Rosaiah began as a political disciple of Swatantra Party leader and independence activist N.G. Ranga. He was elected as MLC in 1968, 1974, 1980 and 2009 and as an MLA in 1989 and 2004 from Chirala assembly constituency. In 1998, he was elected as MP from Narasaraopet. In the year 2011 he was sworn in as Governor of Tamil Nadu. During his long political career he interacted and worked closely with most of the Prime Ministers of India, including Jawaharlal Nehru.

===Ministerial portfolios held===
- AP State Minister for Transportation and Roads and Buildings under M. Chenna Reddy from 1978.
- AP State Minister for Transportation and Housing under T. Anjaiah from 1980.
- AP State Minister for Home under Kotla Vijaya Bhasker Reddy from 1982.
- AP State Minister for Finance, Transportation and Electricity under M. Chenna Reddy from 1989.
- AP State Minister for Finance, Medical & Health, Education and Electricity under Nedurumalli Janardhana Reddy from Dec 1990.
- AP State Minister for Finance, Medical & Health, Education and Electricity under Kotla Vijaya Bhaskara Reddy from Oct 1992.
- AP State Minister for Finance, Planning & Legislative Affairs under Y. S. Rajasekhara Reddy from April 2004.

=== As APCC President ===
Rosaiah was the President of the Andhra Pradesh Congress Committee (APCC) from 1994 to 1996.

===As Finance Minister===
Rosaiah presented the state budget 16 times, including 7 times in a row, a record in the country. He was a finance minister under Marri Chenna Reddy, Kotla Vijaya Bhaskara Reddy, Nedurumalli Janardhana Reddy and Y. S. Rajashekhara Reddy. As Finance Minister in Chenna Reddy's cabinet, he ensured teachers received retirement benefits. Rosaiah was well known for adhering to strict fiscal management principles and effective mobilization and utilization of government funds. His contribution to the state as its longest serving finance minister is well recognized.

===As Chief Minister===
Rosaiah took over as the Chief Minister after the death of Y. S. Rajashekhara Reddy. In his tenure, Konijeti strived to bring political stability to the state and continue all the welfare programs planned and initiated by his predecessor. He is often credited with the effective management of the flood situation during October 2009, the law and order situation with respect to the Telangana agitation which started in December 2010, effective budgetary management, streamlining of the delivery systems of welfare programs etc. He submitted his resignation as Chief Minister to the Governor of Andhra Pradesh, ESL Narasimhan on 24 November 2010 citing health reasons.

===Political History===

As per the Information submitted to Parliament Office, as Member of Parliament of 12th Lok Sabha the following positions were held by him:

1968-85 Member, Andhra Pradesh Legislative Council

1979-83 Minister, Roads and Buildings, Housing, Transport and Home, Andhra Pradesh

1989-94 Member, Andhra Pradesh Legislative Assembly and Minister, Finance and Transport, Andhra Pradesh

1992-93 Leader of House, Andhra Pradesh Legislative Assembly

1998 Elected to 12th Lok Sabha

1998-99 Member, Committee on Industry and Member, Library Committee and Member, Consultative Committee, Ministry of
		Information and Broadcasting

He retired from active politics in August 2016, after completion of his term as Governor of Tamil Nadu. His political career lasted around 60 years.

==Honours==
Andhra University conferred Rosaiah with an honorary doctorate in 2007.

==Personal life==

He was married on 4 June 1950 to Smt Sivalakshmi. He has 3 sons and 1 daughter. His sons are K S Subba Rao and K S N Murthy and daughter is P Rama Devi. His socio-cultural activities included helping the under-privileged. He was also a good orator. He was also member of the spices board in the year 1998. His professions include agriculturist, trader and industrialist.

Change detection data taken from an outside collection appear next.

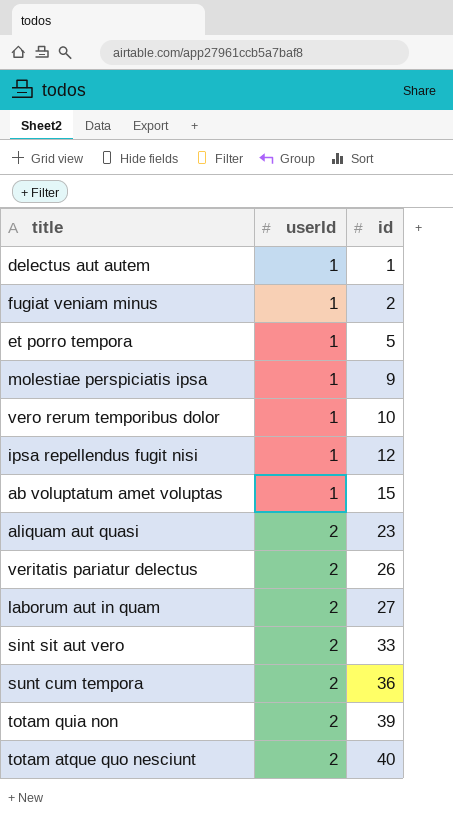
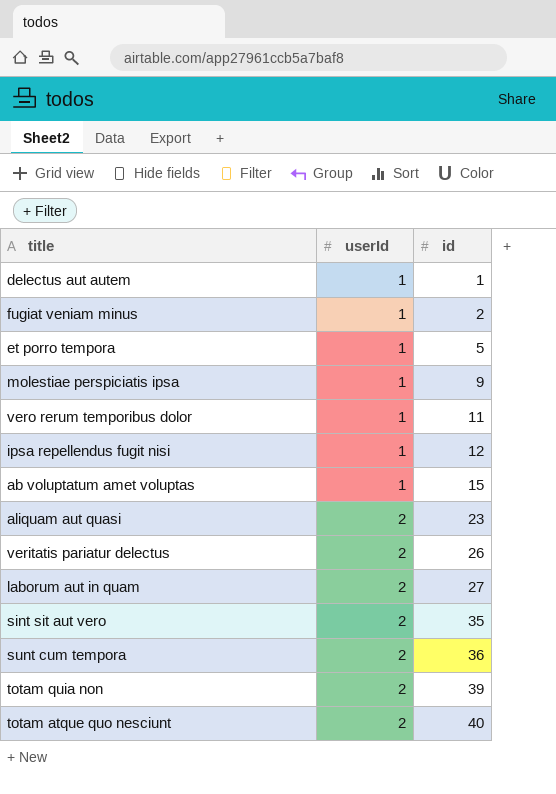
vero rerum temporibus dolor | id: 10 -> 11
sint sit aut vero | id: 33 -> 35

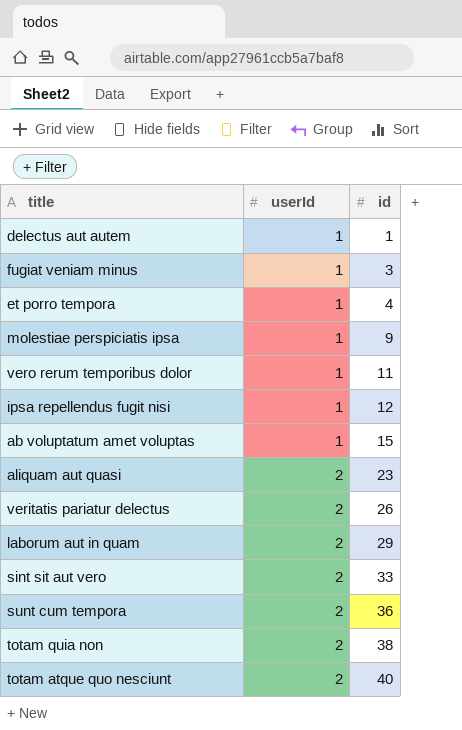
fugiat veniam minus | id: 2 -> 3
et porro tempora | id: 5 -> 4
laborum aut in quam | id: 27 -> 29
sint sit aut vero | id: 35 -> 33
totam quia non | id: 39 -> 38

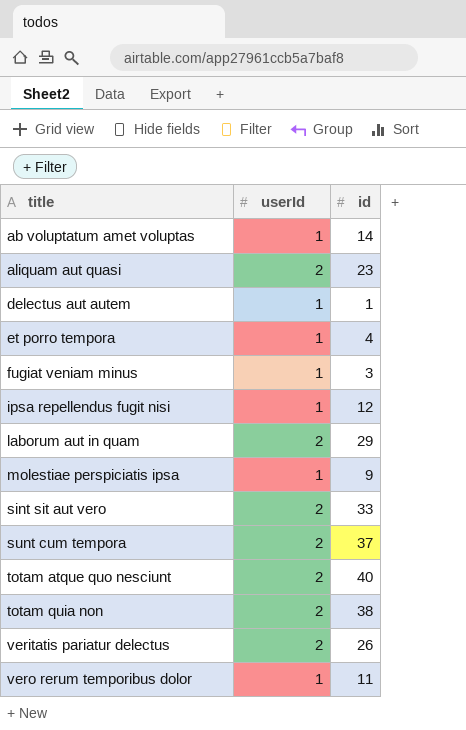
row order: userId ascending -> title ascending
ab voluptatum amet voluptas | id: 15 -> 14
sunt cum tempora | id: 36 -> 37

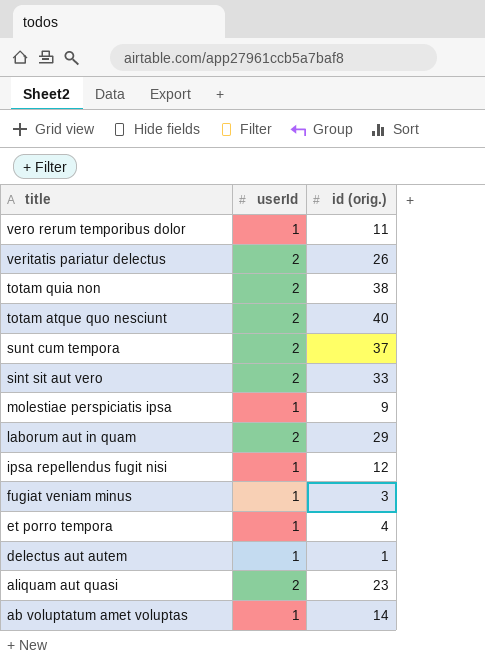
row order: title ascending -> title descending
column name: id -> id (orig.)

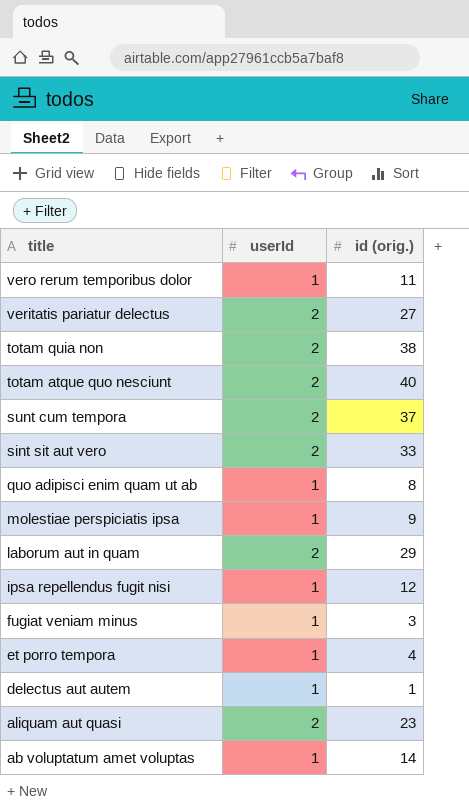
veritatis pariatur delectus | id (orig.): 26 -> 27
row quo adipisci enim quam ut ab: none -> 1 | 8

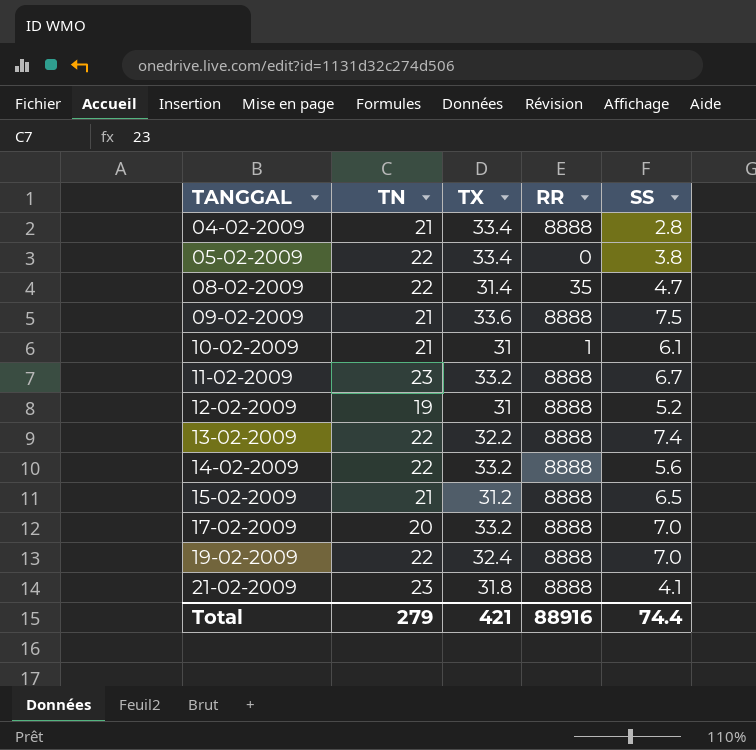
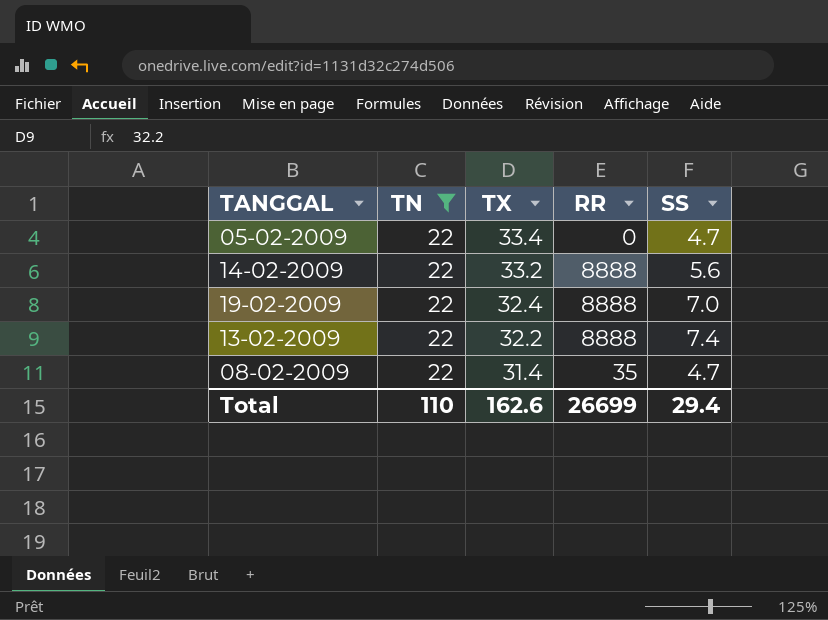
filter: none -> TN = 22
row order: TANGGAL ascending -> TX descending
05-02-2009 | SS: 3.8 -> 4.7
Total | TN: 279 -> 110
Total | TX: 421 -> 162.6
Total | RR: 88916 -> 26699
Total | SS: 74.4 -> 29.4

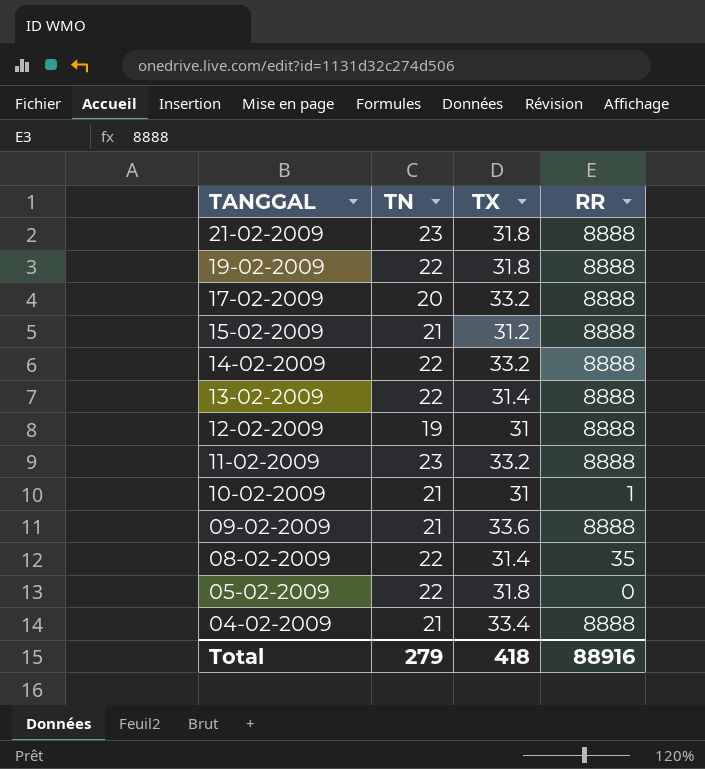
filter: TN = 22 -> none
row order: TX descending -> TANGGAL descending
column SS | position: 5 -> none
19-02-2009 | TX: 32.4 -> 31.8
13-02-2009 | TX: 32.2 -> 31.4
05-02-2009 | TX: 33.4 -> 31.8
Total | TN: 110 -> 279
Total | TX: 162.6 -> 418
Total | RR: 26699 -> 88916

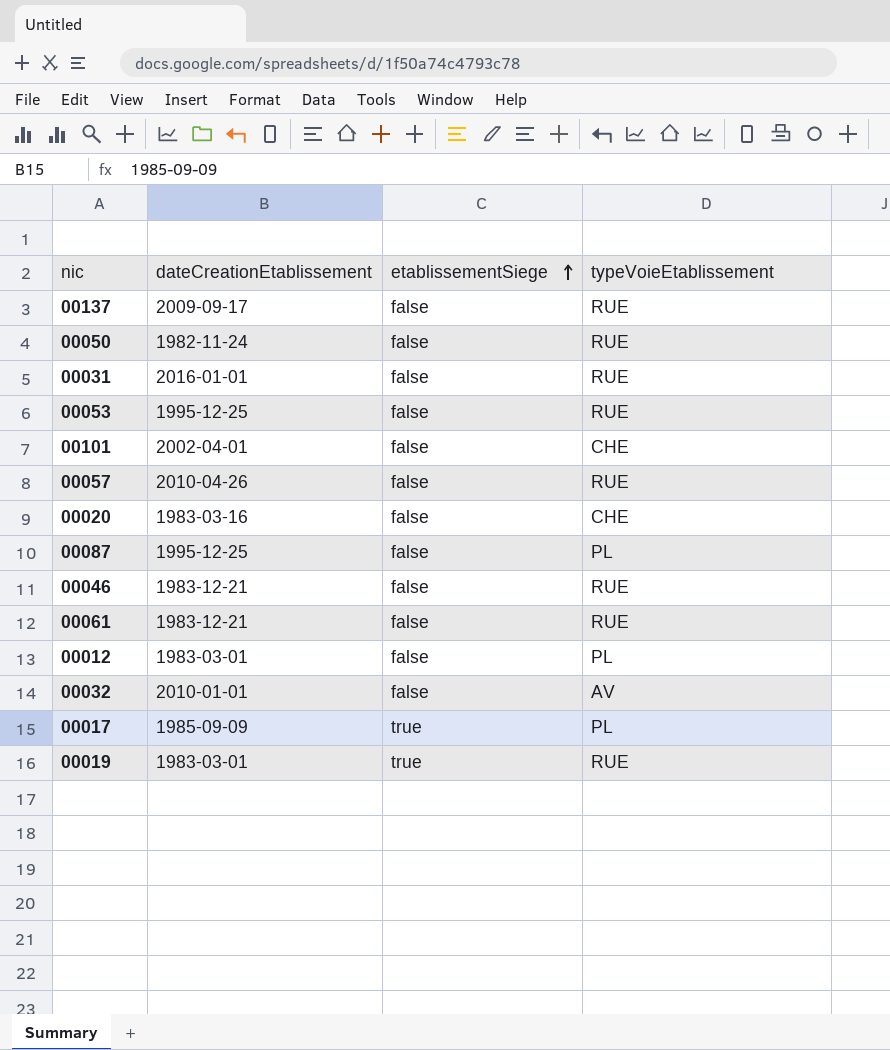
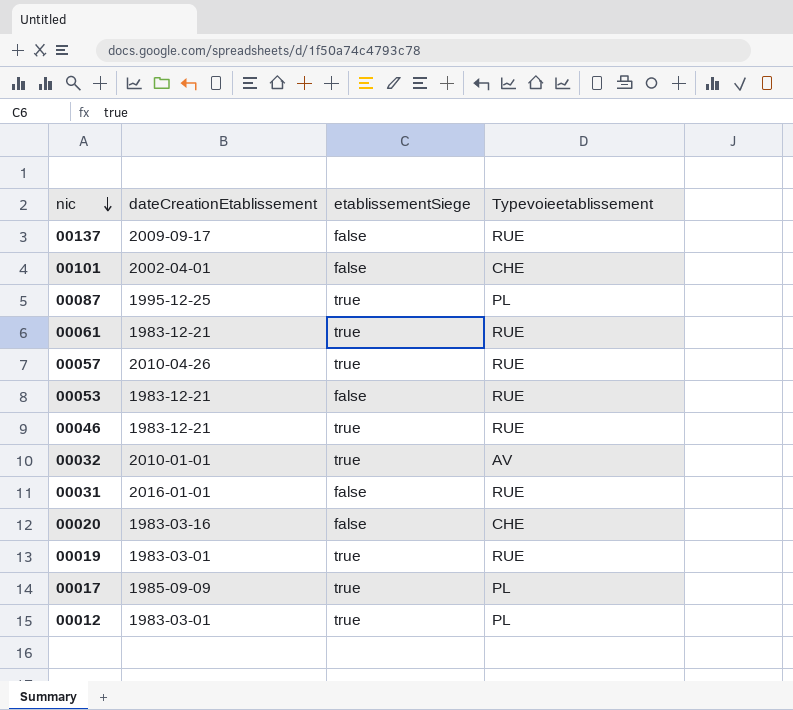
row order: etablissementSiege ascending -> nic descending
column name: typeVoieEtablissement -> Typevoieetablissement
row 00050: 1982-11-24 | false | RUE -> none
00087 | etablissementSiege: false -> true
00061 | etablissementSiege: false -> true
00057 | etablissementSiege: false -> true
00053 | dateCreationEtablissement: 1995-12-25 -> 1983-12-21
00046 | etablissementSiege: false -> true
00032 | etablissementSiege: false -> true
00012 | etablissementSiege: false -> true

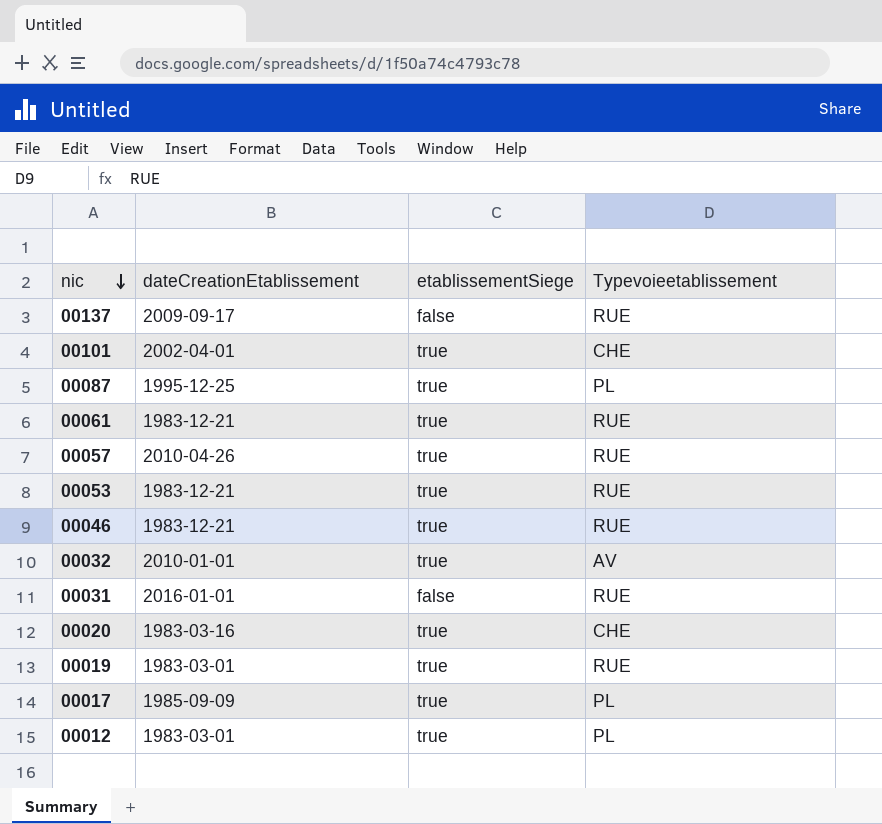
00101 | etablissementSiege: false -> true
00053 | etablissementSiege: false -> true
00020 | etablissementSiege: false -> true

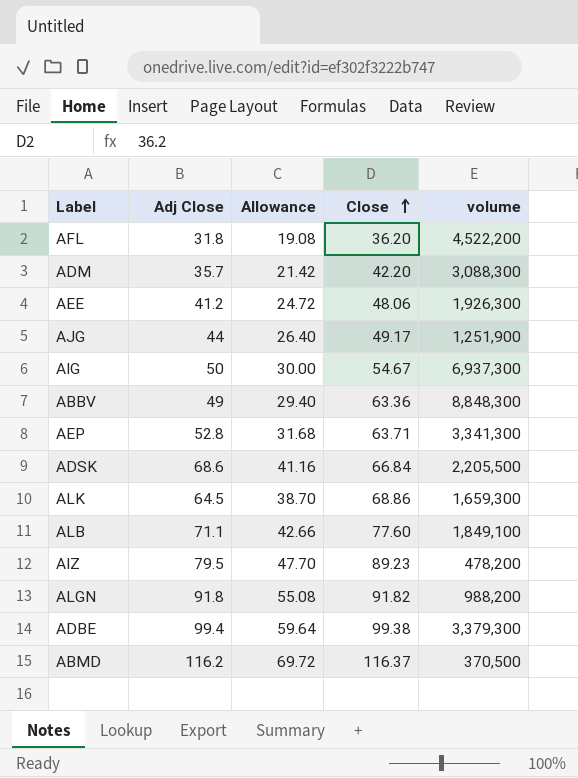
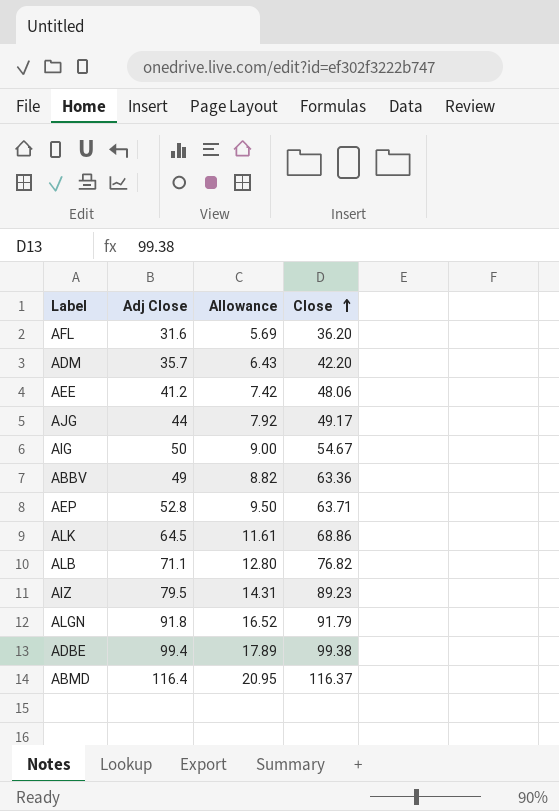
column volume | position: 5 -> none
column Allowance | formula: [Adj Close] * 0.6 -> [Adj Close] * 0.18
row ADSK: 68.6 | 41.16 | 66.84 | 2,205,500 -> none
AFL | Adj Close: 31.8 -> 31.6
ALB | Close: 77.60 -> 76.82
ALGN | Close: 91.82 -> 91.79
ABMD | Adj Close: 116.2 -> 116.4

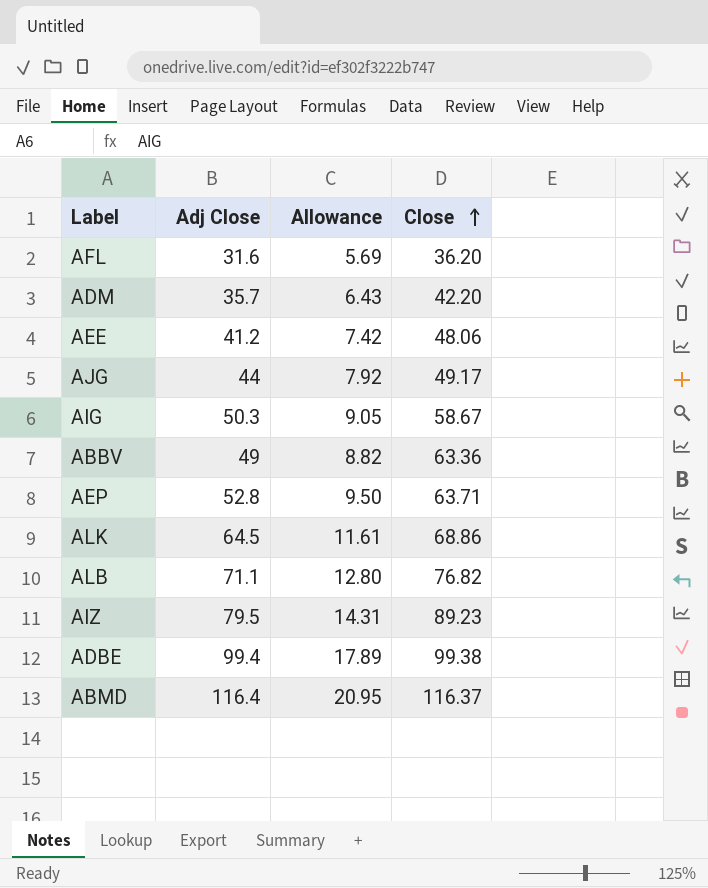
row ALGN: 91.8 | 16.52 | 91.79 -> none
AIG | Adj Close: 50 -> 50.3
AIG | Allowance: 9.00 -> 9.05
AIG | Close: 54.67 -> 58.67

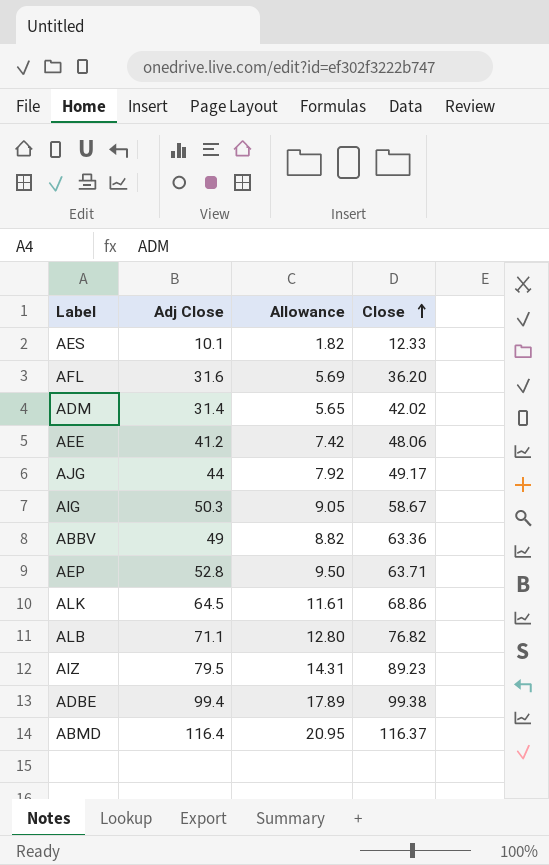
row AES: none -> 10.1 | 1.82 | 12.33
ADM | Adj Close: 35.7 -> 31.4
ADM | Allowance: 6.43 -> 5.65
ADM | Close: 42.20 -> 42.02

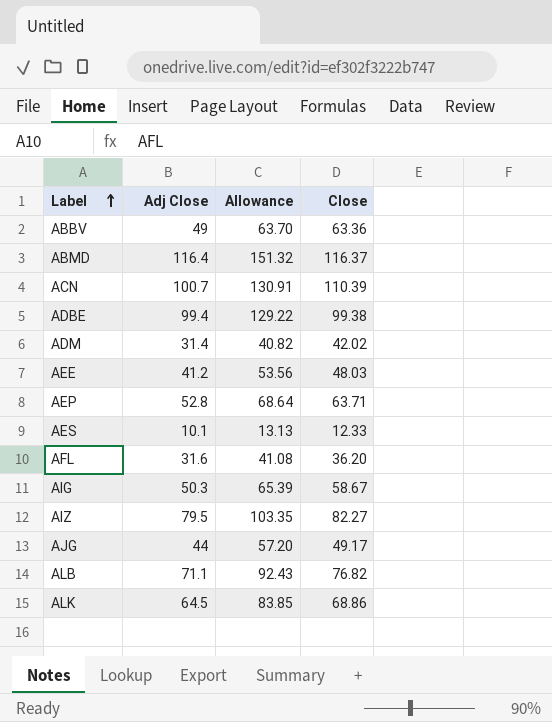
row order: Close ascending -> Label ascending
column Allowance | formula: [Adj Close] * 0.18 -> [Adj Close] * 1.3
row ACN: none -> 100.7 | 130.91 | 110.39
AEE | Close: 48.06 -> 48.03
AIZ | Close: 89.23 -> 82.27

Rosaiah died on 4 December 2021 at the age of 88 in Hyderabad, Telangana after a brief illness. The Government of Andhra Pradesh and the Government of Telangana observed a three-day state mourning as a mark of respect to him. He was cremated with full state honours at his farmhouse in Kompally on 5 December 2021.

K. Rosaiah's statue was unveiled on the occasion of his 92nd birth anniversary at Lakdi ka pul, Hyderabad by All India Congress Committee (AICC) president Mallikarjun Kharge along with Chief Minister A. Revanth Reddy on 4 July 2025.